[Stored items]
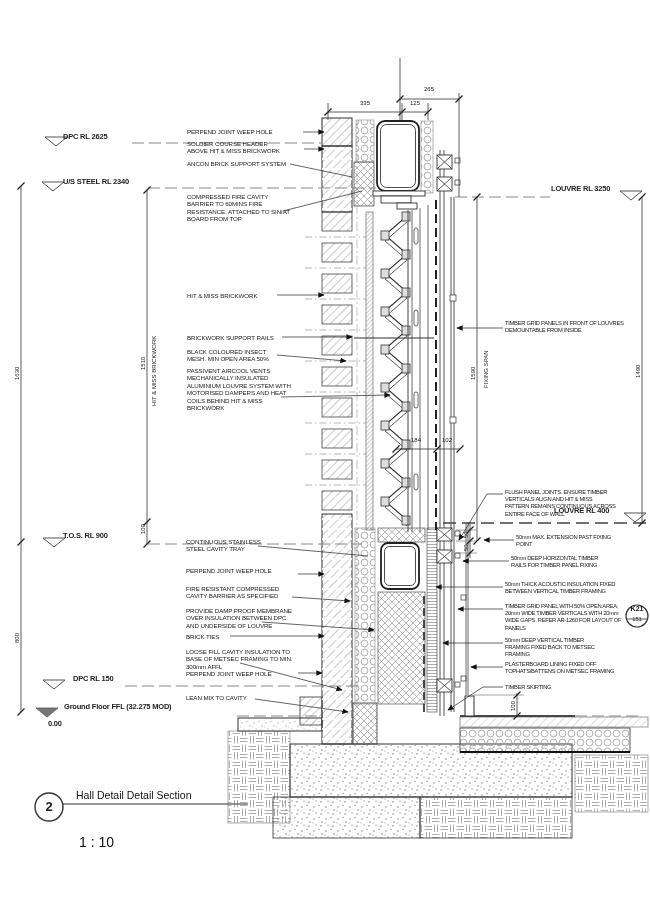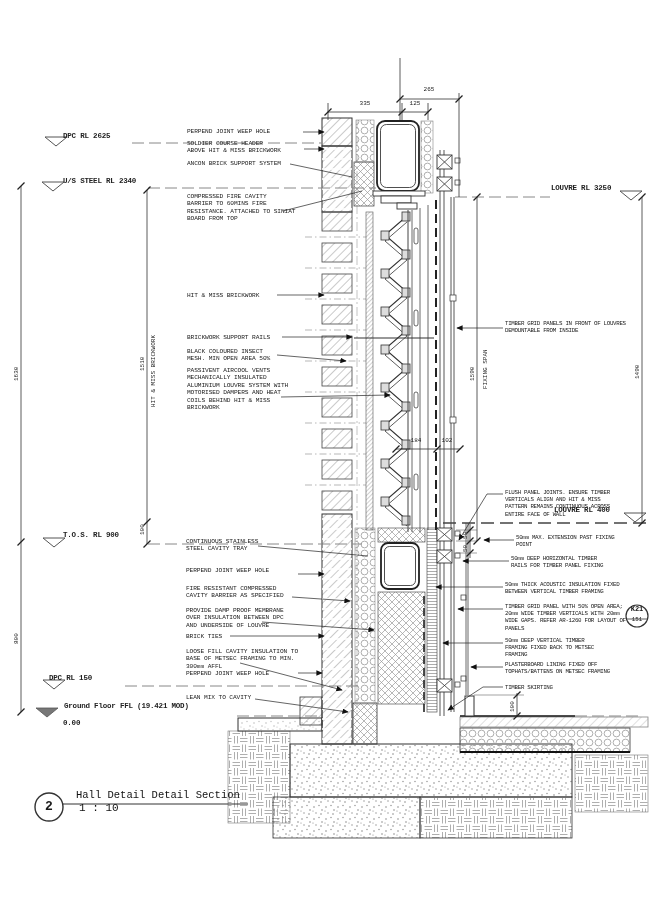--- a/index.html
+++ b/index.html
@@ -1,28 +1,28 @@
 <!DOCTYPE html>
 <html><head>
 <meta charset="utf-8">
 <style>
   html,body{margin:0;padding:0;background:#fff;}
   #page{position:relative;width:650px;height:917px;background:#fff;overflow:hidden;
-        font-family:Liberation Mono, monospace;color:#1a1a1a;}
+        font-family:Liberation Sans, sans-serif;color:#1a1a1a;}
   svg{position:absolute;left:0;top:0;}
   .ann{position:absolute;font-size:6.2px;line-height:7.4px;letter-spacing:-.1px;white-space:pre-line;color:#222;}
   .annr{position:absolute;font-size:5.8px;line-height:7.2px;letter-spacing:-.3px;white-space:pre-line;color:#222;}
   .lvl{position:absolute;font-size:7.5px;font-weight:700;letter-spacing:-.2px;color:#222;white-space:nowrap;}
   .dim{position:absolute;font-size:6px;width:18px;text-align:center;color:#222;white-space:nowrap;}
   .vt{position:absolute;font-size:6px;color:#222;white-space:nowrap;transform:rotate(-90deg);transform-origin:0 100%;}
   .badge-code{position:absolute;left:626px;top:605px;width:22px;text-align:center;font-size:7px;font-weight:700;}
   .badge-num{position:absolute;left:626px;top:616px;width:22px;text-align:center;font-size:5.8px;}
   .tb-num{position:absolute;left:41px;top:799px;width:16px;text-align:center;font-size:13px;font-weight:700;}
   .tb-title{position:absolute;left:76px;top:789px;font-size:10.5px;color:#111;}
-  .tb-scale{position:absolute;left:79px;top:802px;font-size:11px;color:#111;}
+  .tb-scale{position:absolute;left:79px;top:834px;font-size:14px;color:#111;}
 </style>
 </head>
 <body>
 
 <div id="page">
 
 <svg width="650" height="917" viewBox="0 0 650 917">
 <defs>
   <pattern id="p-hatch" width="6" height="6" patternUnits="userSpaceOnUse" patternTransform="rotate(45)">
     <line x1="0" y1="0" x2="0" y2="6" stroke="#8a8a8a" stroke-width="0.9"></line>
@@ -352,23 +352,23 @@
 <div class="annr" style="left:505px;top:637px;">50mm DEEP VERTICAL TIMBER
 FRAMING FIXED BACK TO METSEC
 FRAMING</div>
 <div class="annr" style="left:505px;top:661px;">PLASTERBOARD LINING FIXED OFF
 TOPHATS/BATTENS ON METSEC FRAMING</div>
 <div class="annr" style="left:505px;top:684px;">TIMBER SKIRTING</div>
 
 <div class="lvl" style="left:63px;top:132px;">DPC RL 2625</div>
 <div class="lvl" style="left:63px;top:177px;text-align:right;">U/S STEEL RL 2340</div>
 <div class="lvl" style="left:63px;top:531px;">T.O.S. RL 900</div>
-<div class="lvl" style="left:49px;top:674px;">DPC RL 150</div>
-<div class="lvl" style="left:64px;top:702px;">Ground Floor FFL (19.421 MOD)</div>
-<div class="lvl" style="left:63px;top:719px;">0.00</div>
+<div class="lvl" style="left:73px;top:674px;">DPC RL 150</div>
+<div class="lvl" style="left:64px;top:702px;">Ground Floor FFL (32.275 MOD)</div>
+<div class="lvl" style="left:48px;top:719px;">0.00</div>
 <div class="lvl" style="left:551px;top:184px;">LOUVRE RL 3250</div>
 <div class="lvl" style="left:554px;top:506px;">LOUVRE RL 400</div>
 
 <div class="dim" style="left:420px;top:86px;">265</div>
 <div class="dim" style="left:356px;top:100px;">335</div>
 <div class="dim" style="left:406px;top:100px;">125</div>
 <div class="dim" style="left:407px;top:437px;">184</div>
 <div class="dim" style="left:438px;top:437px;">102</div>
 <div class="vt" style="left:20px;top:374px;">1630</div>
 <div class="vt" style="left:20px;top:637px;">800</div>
* * *
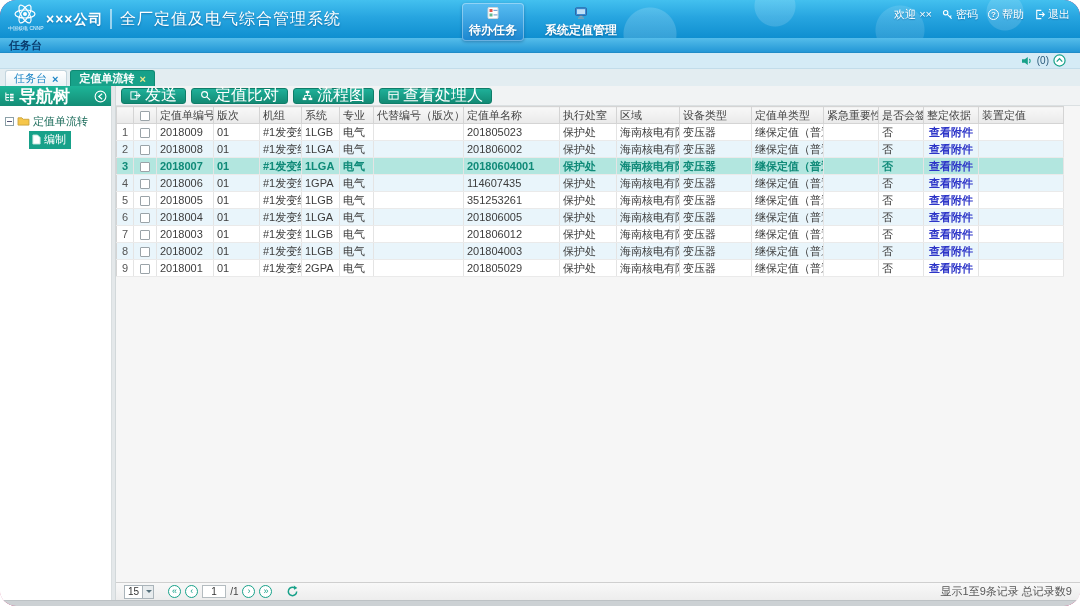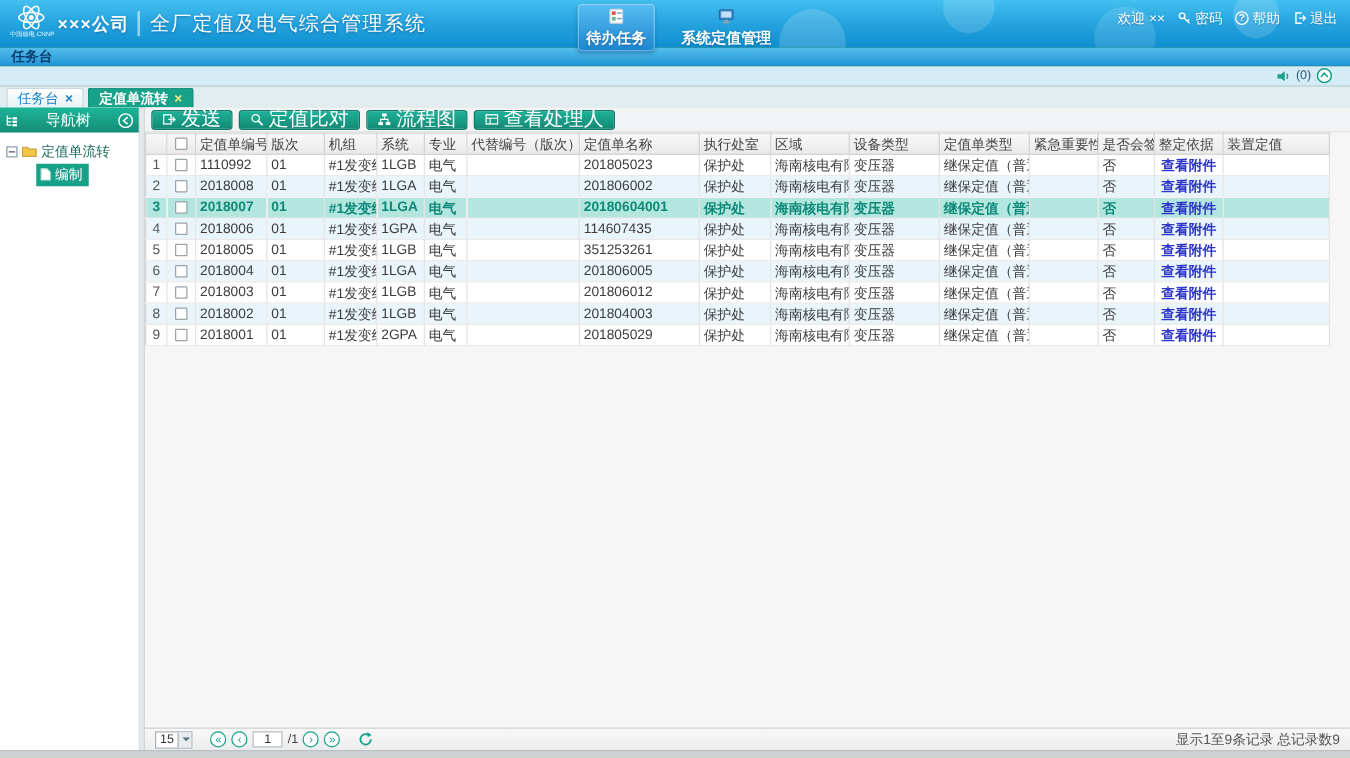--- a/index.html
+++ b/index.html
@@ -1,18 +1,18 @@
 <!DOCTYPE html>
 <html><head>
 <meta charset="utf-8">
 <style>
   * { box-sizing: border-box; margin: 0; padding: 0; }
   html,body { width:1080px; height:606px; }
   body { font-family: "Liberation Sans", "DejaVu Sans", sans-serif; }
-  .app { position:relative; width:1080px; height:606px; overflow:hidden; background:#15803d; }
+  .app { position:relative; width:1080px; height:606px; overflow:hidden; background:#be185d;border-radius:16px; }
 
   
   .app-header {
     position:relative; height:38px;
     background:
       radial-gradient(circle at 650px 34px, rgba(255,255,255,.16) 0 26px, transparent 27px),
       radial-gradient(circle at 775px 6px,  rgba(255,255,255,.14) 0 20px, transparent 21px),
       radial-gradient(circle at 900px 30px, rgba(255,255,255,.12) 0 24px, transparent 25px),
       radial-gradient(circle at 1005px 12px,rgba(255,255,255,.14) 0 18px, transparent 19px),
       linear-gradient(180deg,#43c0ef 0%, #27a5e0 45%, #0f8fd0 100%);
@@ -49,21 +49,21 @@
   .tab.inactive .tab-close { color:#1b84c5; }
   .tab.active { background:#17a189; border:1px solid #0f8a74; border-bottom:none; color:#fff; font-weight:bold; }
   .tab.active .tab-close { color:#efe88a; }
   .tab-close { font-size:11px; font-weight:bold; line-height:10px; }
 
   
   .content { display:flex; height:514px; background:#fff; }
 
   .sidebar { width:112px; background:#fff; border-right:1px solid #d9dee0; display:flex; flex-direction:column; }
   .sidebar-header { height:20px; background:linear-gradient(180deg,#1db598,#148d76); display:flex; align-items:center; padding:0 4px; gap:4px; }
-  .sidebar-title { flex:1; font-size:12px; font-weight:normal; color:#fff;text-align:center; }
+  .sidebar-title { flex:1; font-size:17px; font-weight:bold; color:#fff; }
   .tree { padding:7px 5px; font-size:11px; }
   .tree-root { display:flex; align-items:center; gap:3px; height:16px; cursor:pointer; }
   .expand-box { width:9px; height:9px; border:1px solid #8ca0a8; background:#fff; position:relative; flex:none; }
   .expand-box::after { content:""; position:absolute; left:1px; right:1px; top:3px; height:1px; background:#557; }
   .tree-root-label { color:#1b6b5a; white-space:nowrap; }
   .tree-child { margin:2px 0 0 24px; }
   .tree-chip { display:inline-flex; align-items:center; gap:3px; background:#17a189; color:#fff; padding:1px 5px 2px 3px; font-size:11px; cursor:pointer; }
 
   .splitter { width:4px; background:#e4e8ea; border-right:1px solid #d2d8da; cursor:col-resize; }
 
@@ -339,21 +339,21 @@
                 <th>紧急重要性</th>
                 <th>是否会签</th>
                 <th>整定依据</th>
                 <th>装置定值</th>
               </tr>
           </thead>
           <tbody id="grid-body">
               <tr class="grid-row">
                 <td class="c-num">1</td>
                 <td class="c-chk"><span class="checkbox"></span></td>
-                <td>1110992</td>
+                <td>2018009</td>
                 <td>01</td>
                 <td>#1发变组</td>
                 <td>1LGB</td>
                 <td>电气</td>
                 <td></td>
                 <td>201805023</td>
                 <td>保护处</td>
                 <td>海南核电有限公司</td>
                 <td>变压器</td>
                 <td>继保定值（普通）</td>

#### Exercise prompt:
Wherever a line in the data above holds the word "title", copy that line.

#### Written answer:
   .tb-title{position:absolute;left:76px;top:789px;font-size:10.5px;color:#111;}
-  .sidebar-title { flex:1; font-size:12px; font-weight:normal; color:#fff;text-align:center; }
+  .sidebar-title { flex:1; font-size:17px; font-weight:bold; color:#fff; }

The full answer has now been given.